A standard curve for α-mangostin was created by plotting the HPLC peak area versus the concentration for each standard solution. A stock solution of α-mangostin was prepared at the concentration 400 µg/mL and was then diluted to give six samples of concentrations running from 3.125-100 µg/mL. The linear regression equation was explained by y = ax ± b, where x and y are the concentration and peak area, respectively. Linearity was established in terms of the correlation coefficient (r²). The study of each concentration was measured in triplicate.

Limit of detection (LOD) and limit of quantitation (LOQ)

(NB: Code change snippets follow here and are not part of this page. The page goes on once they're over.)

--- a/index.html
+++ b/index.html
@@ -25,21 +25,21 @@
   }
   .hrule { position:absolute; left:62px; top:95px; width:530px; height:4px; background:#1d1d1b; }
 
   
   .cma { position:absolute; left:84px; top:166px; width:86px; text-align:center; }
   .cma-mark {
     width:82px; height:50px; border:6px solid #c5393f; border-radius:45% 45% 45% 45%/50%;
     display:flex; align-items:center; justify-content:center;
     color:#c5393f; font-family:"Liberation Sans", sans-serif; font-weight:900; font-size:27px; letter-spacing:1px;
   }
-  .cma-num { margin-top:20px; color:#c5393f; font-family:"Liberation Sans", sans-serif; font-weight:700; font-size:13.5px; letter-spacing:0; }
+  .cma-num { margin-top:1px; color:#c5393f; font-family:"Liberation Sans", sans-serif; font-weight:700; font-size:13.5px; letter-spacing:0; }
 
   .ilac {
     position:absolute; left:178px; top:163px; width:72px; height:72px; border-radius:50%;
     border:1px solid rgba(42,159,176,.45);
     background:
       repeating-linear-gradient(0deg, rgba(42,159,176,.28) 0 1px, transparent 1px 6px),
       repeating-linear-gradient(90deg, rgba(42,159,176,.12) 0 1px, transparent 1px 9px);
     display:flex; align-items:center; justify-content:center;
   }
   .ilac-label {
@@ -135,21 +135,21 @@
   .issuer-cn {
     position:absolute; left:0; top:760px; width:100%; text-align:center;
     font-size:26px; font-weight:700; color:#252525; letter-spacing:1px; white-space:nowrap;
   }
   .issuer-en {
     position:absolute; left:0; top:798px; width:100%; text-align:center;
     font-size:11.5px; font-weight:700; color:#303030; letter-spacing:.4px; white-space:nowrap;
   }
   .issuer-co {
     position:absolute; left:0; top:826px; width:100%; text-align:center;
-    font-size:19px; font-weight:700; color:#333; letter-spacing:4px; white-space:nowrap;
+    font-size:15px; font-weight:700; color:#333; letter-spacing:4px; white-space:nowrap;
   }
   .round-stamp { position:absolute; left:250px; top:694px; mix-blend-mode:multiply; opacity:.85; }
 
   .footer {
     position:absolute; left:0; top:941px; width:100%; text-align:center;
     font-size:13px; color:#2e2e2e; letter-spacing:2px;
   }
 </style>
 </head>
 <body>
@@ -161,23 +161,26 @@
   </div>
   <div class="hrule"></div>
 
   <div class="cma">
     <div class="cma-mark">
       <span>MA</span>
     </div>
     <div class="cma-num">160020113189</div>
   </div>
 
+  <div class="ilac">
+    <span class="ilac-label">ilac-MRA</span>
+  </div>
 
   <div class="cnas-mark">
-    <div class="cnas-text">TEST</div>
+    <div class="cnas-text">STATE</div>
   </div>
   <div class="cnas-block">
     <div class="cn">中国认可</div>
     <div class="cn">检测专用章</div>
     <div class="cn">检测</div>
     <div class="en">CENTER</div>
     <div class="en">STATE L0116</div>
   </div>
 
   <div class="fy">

The limits of detection (LOD) and quantification (LOQ) were determined from the calibration curve. The LOD was calculated as 3.3σ/S, and the LOQ as 10σ/S, where σ represents the standard deviation of the response and S is the slope of the calibration curve.

Precision

The precision study was determined for α-mangostin in the six samples each in triplicate which were run under the same conditions as standard α-mangostin. The precisions were expressed as the relative standard deviation (RSD, %).

Accuracy

The accuracy test was a performing recovery study. The standard α-mangostin at three levels, low (24 µg/mL), medium (30 µg/mL), and high levels (36 µg/mL), was added to the extract then the total α-mangostin content in each sample was determined. The samples were analyzed in triplicate and recovery was calculated.

Sample preparation

The determination the amount of α-mangostin in the G. mangostana extracts, 25 mg of each dried extract was dissolved in MeOH (10 mL) and the solution was sonicated for 5 min. The sample solution was transferred to a 25 mL volumetric flask and then diluted to 100 µg/mL, filtered through a syringe filter (0.22 µm) then injected into the HPLC. The concentrations of α-mangostin were calculated using a standard curve method.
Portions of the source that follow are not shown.